----- Listed entries -----

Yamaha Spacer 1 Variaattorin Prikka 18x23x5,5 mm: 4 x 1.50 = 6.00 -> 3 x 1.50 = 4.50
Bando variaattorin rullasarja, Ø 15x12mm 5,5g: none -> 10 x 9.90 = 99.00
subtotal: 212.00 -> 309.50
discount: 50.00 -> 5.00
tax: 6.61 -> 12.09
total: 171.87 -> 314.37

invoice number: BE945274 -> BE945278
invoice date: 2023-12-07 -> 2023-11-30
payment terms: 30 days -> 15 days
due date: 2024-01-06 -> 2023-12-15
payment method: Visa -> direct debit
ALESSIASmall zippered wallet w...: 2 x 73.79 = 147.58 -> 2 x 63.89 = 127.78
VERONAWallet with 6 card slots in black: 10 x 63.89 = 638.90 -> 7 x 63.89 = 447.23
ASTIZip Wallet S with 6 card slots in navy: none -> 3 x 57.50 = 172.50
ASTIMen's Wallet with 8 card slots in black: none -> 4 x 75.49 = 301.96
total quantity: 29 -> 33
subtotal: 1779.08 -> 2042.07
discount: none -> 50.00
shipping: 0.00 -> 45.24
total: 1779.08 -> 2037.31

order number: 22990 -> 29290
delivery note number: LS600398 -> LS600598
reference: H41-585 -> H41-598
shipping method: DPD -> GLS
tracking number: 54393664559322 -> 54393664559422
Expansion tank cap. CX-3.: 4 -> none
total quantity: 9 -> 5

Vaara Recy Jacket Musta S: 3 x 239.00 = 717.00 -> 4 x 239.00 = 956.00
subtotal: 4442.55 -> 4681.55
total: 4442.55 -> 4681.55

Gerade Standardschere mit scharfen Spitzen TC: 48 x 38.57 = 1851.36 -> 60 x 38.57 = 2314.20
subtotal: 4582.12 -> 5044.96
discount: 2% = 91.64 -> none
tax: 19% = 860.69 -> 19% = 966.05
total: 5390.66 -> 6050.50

-----

__Task brief__: Please copy each line of the records above that holds the word "subtotal".

__Output of the exercise__:
subtotal: 212.00 -> 309.50
subtotal: 1779.08 -> 2042.07
subtotal: 4442.55 -> 4681.55
subtotal: 4582.12 -> 5044.96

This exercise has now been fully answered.